▶ _PROBLEM REQUIREMENTS_
As soon as the line containing "852px; top: 203px;" appears in the material below, start returning lines exactly, and end with the line containing "absolute; top: 399px;".

▶ _DATA SECTION_

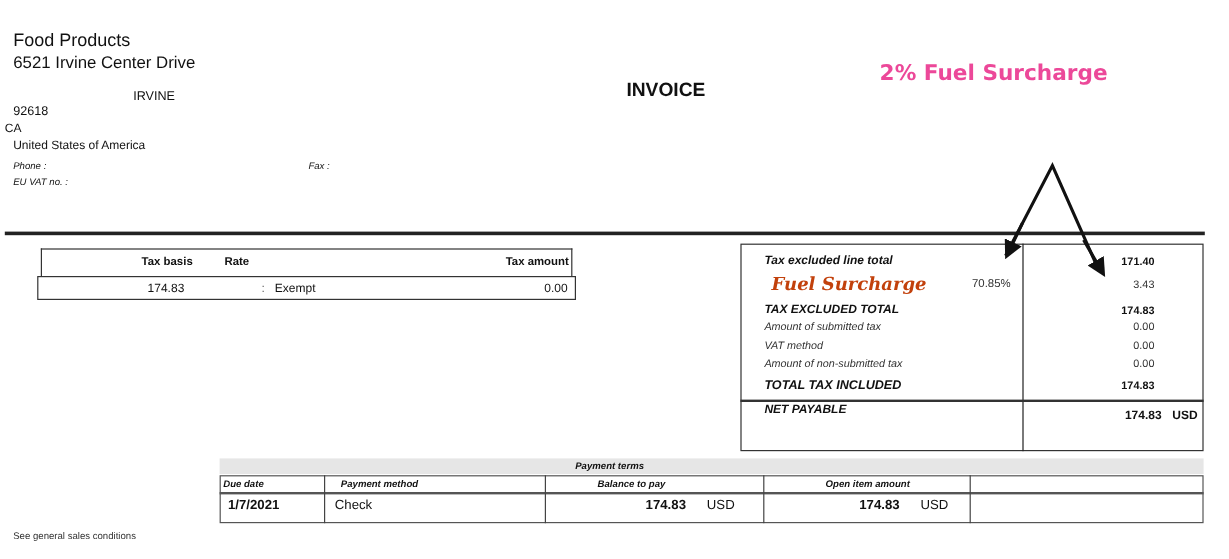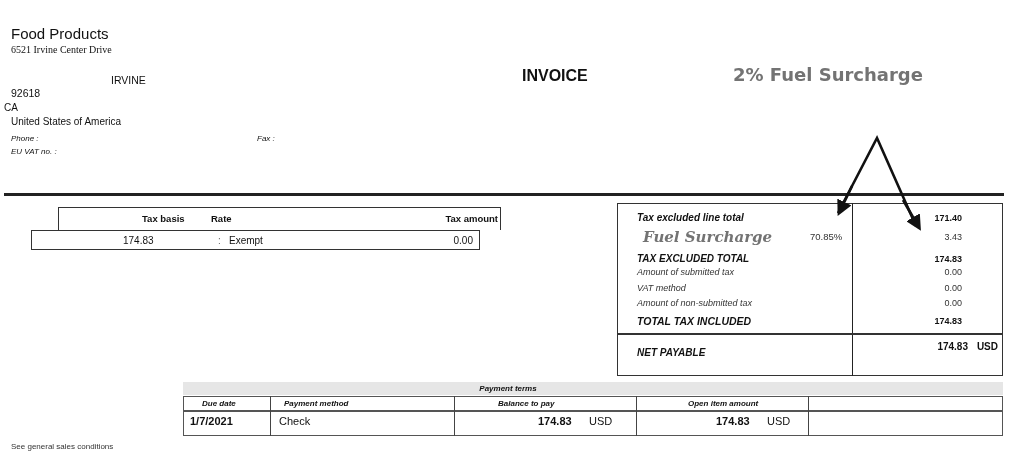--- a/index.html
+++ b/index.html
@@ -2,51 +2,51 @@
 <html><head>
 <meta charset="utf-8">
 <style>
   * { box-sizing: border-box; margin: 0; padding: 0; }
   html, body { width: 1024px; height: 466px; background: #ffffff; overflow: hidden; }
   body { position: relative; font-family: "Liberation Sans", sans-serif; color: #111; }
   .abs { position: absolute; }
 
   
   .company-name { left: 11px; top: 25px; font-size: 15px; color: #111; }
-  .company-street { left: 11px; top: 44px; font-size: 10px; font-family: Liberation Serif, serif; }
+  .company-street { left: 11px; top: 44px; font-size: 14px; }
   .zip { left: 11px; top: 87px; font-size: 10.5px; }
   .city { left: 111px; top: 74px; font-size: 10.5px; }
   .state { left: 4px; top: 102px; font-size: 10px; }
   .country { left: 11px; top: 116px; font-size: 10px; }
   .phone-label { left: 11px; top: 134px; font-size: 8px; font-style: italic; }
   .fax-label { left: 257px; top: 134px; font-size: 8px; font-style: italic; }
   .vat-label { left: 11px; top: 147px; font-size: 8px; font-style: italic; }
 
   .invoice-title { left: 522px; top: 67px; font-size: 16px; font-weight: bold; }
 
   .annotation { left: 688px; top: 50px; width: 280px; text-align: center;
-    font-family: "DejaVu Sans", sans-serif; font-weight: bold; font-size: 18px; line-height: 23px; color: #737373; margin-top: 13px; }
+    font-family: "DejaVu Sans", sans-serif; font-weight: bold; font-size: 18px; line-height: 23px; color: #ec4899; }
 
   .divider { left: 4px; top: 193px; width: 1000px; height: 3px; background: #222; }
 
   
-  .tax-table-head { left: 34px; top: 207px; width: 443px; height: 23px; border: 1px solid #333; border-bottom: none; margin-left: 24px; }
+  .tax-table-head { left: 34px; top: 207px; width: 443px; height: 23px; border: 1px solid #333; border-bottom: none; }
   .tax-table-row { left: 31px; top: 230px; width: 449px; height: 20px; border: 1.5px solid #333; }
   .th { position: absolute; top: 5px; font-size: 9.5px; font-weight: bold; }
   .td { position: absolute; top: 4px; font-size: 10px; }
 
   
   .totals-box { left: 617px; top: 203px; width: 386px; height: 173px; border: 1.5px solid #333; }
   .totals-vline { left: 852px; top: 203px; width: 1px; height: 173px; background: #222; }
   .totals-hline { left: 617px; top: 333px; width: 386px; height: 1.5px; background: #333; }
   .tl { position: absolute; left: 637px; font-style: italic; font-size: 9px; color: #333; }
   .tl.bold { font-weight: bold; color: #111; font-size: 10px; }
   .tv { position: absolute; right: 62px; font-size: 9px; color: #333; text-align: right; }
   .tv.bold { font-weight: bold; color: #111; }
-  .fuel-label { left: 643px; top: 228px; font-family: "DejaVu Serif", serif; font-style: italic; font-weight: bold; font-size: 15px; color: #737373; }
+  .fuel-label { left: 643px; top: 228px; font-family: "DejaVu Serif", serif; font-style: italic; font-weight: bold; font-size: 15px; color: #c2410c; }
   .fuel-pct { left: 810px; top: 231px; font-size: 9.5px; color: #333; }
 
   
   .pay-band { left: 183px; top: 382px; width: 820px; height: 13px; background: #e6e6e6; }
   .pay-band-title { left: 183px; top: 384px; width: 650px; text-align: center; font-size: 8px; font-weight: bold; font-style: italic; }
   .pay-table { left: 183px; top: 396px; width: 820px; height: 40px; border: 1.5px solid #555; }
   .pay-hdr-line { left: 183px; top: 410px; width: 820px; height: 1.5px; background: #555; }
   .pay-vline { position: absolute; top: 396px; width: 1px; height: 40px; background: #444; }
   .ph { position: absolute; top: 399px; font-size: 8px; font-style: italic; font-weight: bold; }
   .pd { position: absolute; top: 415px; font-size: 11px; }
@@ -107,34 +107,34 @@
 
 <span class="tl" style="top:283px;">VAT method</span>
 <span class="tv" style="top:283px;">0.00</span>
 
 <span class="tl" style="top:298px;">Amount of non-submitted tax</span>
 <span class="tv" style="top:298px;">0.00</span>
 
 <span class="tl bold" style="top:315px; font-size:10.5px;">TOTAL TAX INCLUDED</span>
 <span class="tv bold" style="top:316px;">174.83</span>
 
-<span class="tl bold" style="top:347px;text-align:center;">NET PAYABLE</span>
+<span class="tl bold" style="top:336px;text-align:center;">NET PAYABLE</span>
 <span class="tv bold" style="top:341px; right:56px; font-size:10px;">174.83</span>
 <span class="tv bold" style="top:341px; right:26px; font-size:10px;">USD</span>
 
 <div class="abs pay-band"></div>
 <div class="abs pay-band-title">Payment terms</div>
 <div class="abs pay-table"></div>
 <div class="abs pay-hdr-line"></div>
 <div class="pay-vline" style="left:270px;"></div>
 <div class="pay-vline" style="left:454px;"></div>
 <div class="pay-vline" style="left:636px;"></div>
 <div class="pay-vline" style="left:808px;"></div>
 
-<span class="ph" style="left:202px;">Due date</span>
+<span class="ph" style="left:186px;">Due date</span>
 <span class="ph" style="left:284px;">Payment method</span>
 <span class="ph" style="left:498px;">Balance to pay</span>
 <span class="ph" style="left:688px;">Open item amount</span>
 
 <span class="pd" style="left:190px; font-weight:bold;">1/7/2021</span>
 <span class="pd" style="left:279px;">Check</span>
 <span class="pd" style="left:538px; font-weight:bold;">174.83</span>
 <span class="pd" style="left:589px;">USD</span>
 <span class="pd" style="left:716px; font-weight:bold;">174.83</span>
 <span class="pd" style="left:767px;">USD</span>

==

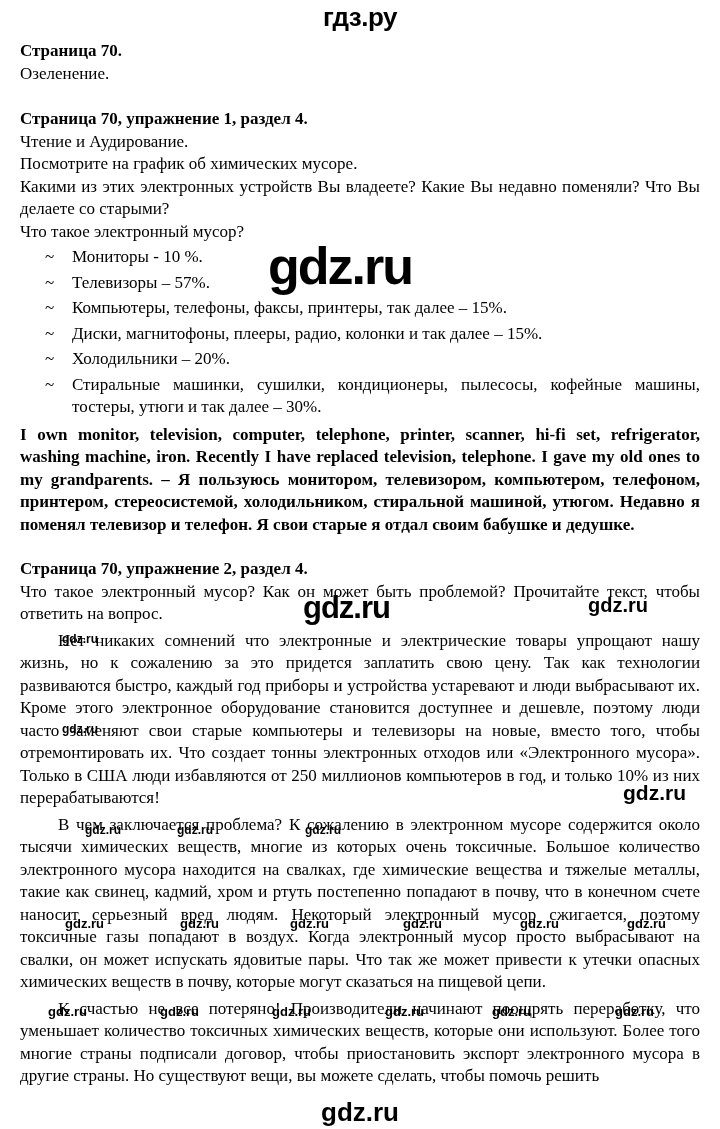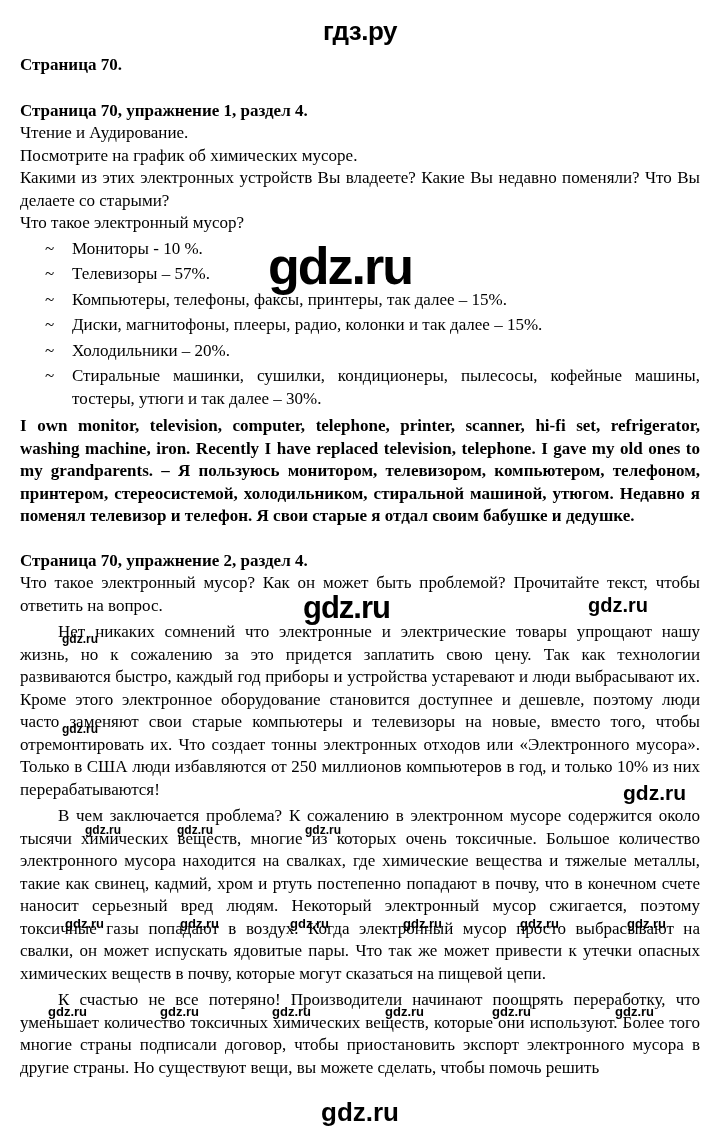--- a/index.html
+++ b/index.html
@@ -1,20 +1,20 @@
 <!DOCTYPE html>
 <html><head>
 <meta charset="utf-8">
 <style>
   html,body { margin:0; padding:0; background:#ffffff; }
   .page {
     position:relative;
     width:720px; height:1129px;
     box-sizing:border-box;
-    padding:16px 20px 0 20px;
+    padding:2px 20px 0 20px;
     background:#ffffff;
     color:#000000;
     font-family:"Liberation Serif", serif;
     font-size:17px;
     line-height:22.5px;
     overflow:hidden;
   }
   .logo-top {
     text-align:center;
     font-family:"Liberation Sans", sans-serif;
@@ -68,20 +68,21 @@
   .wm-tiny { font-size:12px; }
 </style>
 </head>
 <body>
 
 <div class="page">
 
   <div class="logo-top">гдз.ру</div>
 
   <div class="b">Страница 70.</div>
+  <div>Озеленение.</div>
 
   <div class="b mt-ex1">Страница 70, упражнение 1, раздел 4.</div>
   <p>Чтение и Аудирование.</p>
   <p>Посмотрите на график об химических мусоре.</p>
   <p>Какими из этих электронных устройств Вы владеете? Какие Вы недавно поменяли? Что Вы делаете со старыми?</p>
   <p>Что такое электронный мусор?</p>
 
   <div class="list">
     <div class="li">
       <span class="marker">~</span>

▶ _WRITTEN RESPONSE_
   .totals-vline { left: 852px; top: 203px; width: 1px; height: 173px; background: #222; }
   .totals-hline { left: 617px; top: 333px; width: 386px; height: 1.5px; background: #333; }
   .tl { position: absolute; left: 637px; font-style: italic; font-size: 9px; color: #333; }
   .tl.bold { font-weight: bold; color: #111; font-size: 10px; }
   .tv { position: absolute; right: 62px; font-size: 9px; color: #333; text-align: right; }
   .tv.bold { font-weight: bold; color: #111; }
-  .fuel-label { left: 643px; top: 228px; font-family: "DejaVu Serif", serif; font-style: italic; font-weight: bold; font-size: 15px; color: #737373; }
+  .fuel-label { left: 643px; top: 228px; font-family: "DejaVu Serif", serif; font-style: italic; font-weight: bold; font-size: 15px; color: #c2410c; }
   .fuel-pct { left: 810px; top: 231px; font-size: 9.5px; color: #333; }
 
   
   .pay-band { left: 183px; top: 382px; width: 820px; height: 13px; background: #e6e6e6; }
   .pay-band-title { left: 183px; top: 384px; width: 650px; text-align: center; font-size: 8px; font-weight: bold; font-style: italic; }
   .pay-table { left: 183px; top: 396px; width: 820px; height: 40px; border: 1.5px solid #555; }
   .pay-hdr-line { left: 183px; top: 410px; width: 820px; height: 1.5px; background: #555; }
   .pay-vline { position: absolute; top: 396px; width: 1px; height: 40px; background: #444; }
   .ph { position: absolute; top: 399px; font-size: 8px; font-style: italic; font-weight: bold; }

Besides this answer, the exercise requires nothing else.